▸ What to do
Below this task are records; return each one exactly and omit its images.

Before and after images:
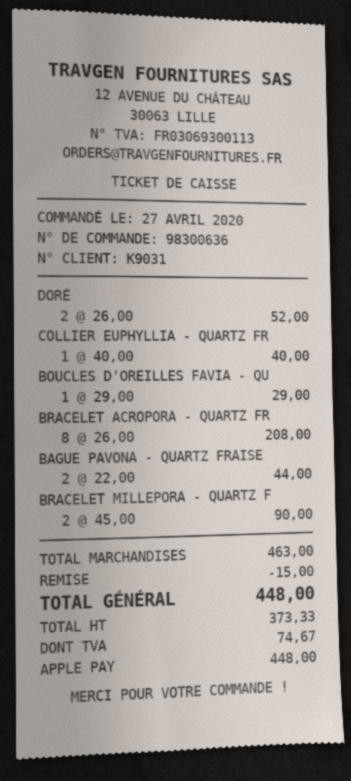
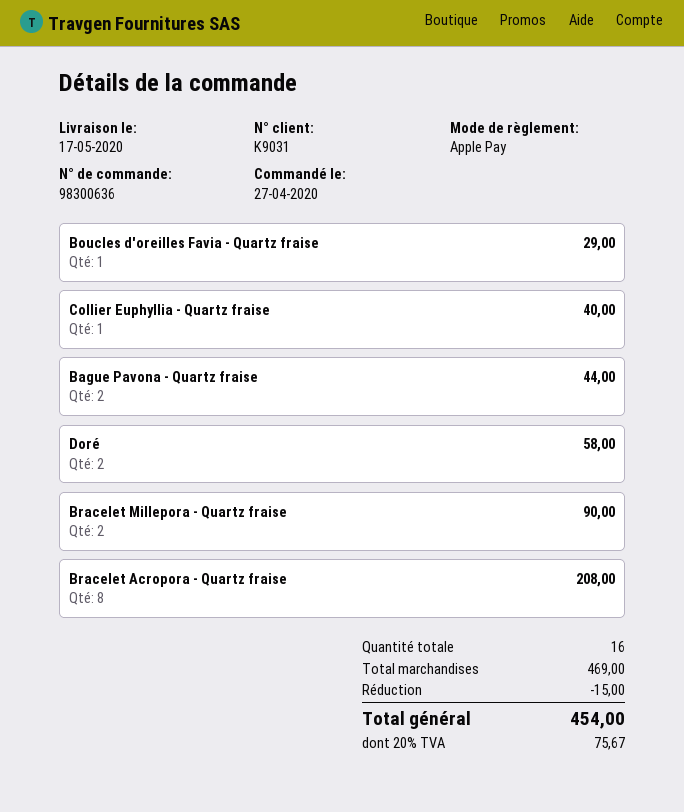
DORÉ: 2 for 52.00 -> 2 for 58.00
subtotal: 463.00 -> 469.00
tax: 74.67 -> 75.67
total: 448.00 -> 454.00

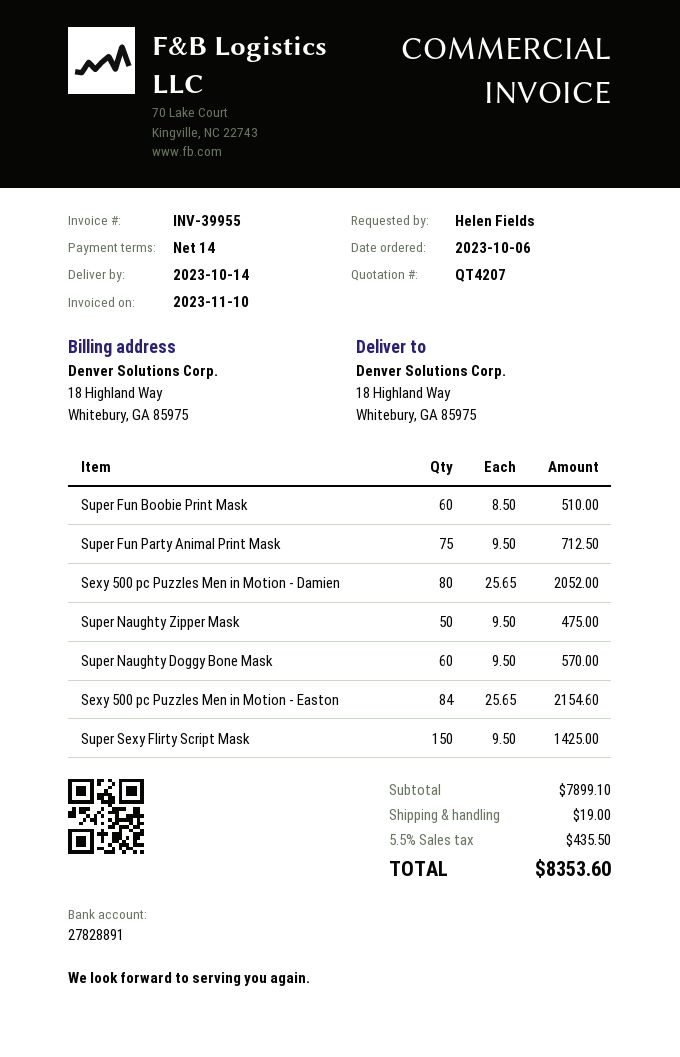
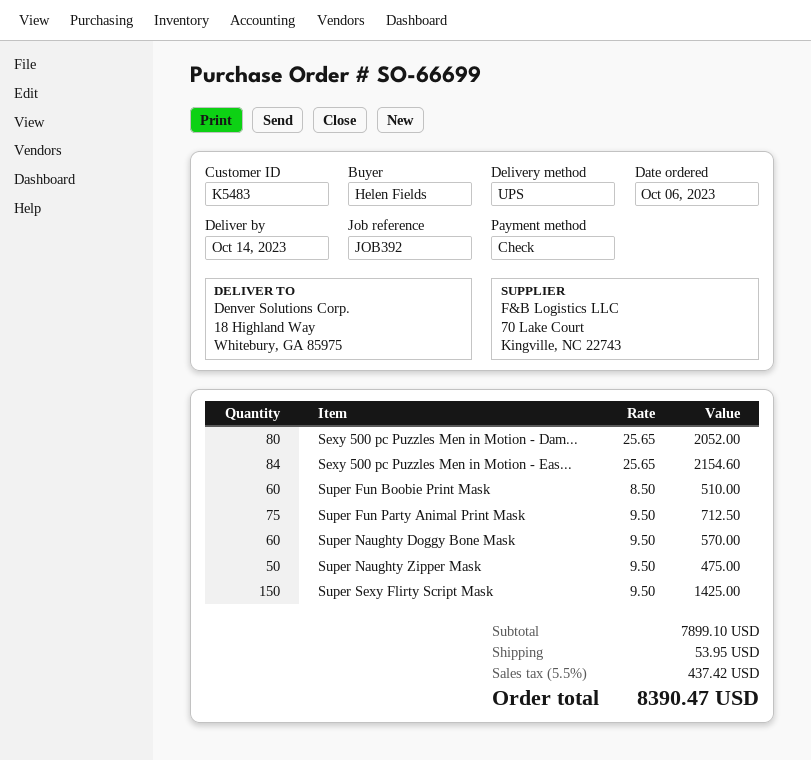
shipping: 19.00 -> 53.95
tax: 5.5% = 435.50 -> 5.5% = 437.42
total: 8353.60 -> 8390.47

▸ Problem solution
DORÉ: 2 for 52.00 -> 2 for 58.00
subtotal: 463.00 -> 469.00
tax: 74.67 -> 75.67
total: 448.00 -> 454.00

shipping: 19.00 -> 53.95
tax: 5.5% = 435.50 -> 5.5% = 437.42
total: 8353.60 -> 8390.47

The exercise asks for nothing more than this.